**WHAT IS BEING ASKED:**
Copy each line that contains the string "separating", taking them from the material.

**AVAILABLE DATA:**

....................

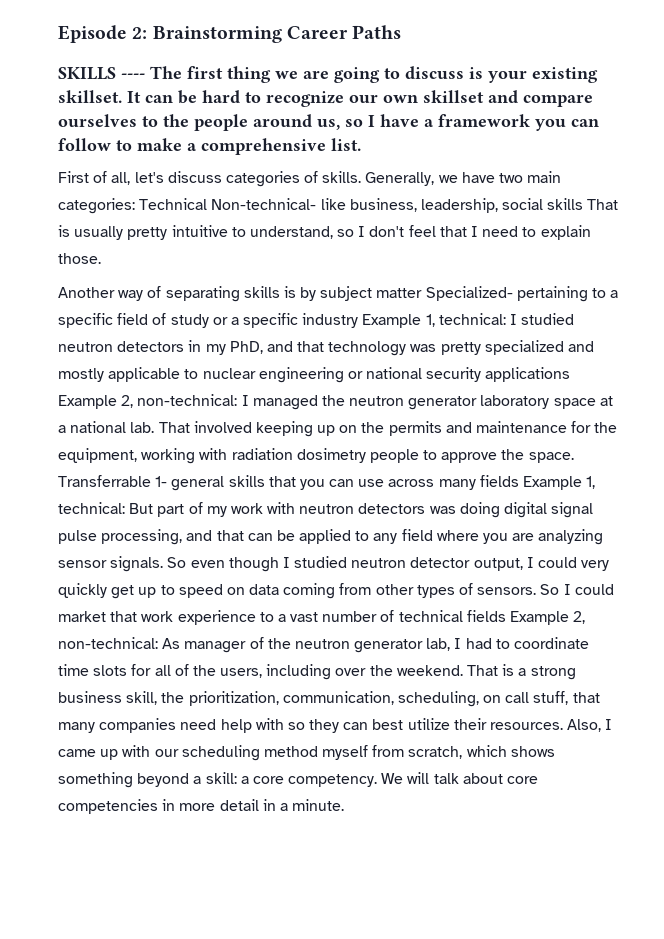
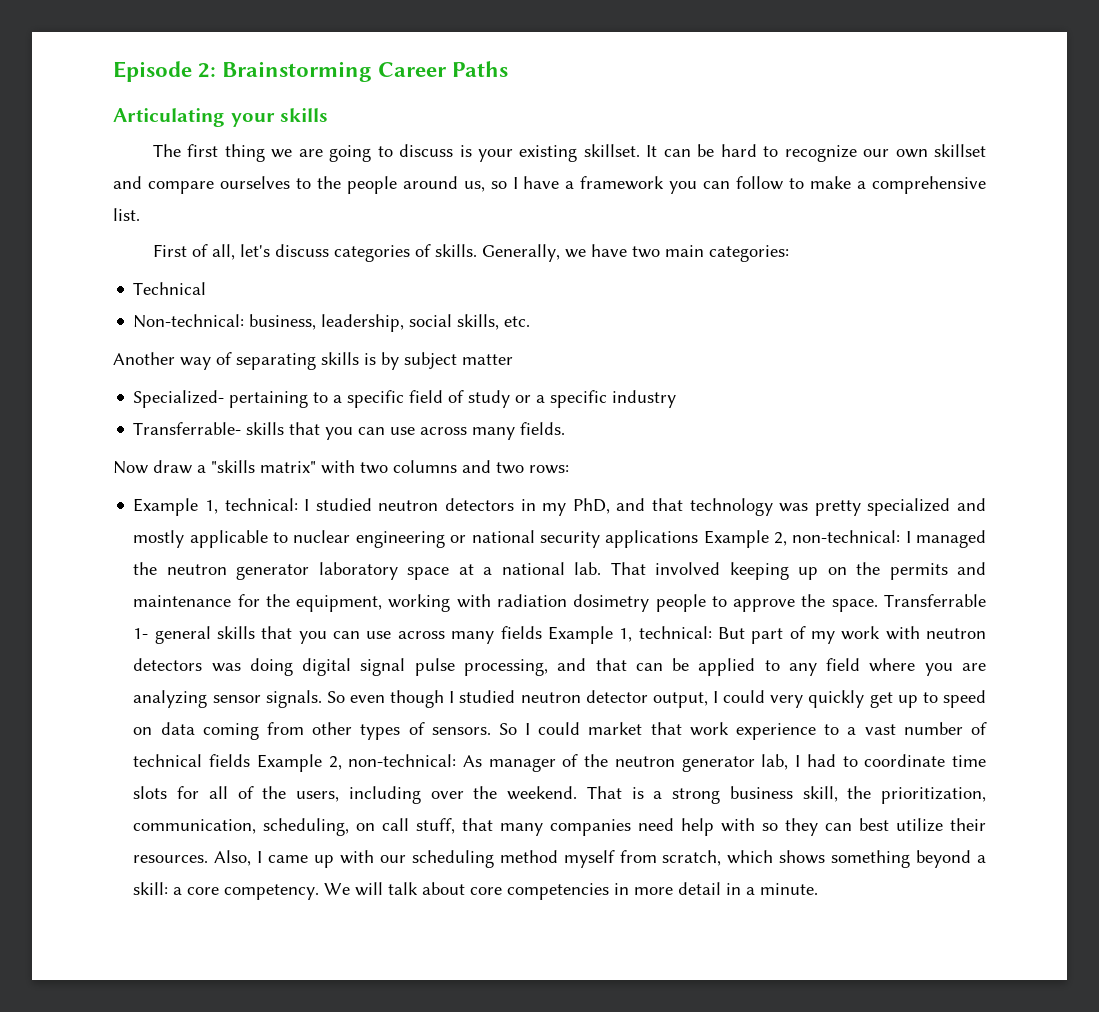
- SKILLS ---- The first thing we are going to discuss is your existing skillset.
+ Articulating your skills
+ The first thing we are going to discuss is your existing skillset.
- Generally, we have two main categories: Technical Non-technical- like business, leadership, social skills That is usually pretty intuitive to understand, so I don't feel that I need to explain those.
+ Generally, we have two main categories:
+ Technical
+ Non-technical: business, leadership, social skills, etc.
- Another way of separating skills is by subject matter Specialized- pertaining to a specific field of study or a specific industry Example 1, technical:
+ Another way of separating skills is by subject matter
+ Specialized- pertaining to a specific field of study or a specific industry
+ Transferrable- skills that you can use across many fields.
+ Now draw a "skills matrix" with two columns and two rows:
+ Example 1, technical:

....................

**FINISHED EXERCISE:**
- Another way of separating skills is by subject matter Specialized- pertaining to a specific field of study or a specific industry Example 1, technical:
+ Another way of separating skills is by subject matter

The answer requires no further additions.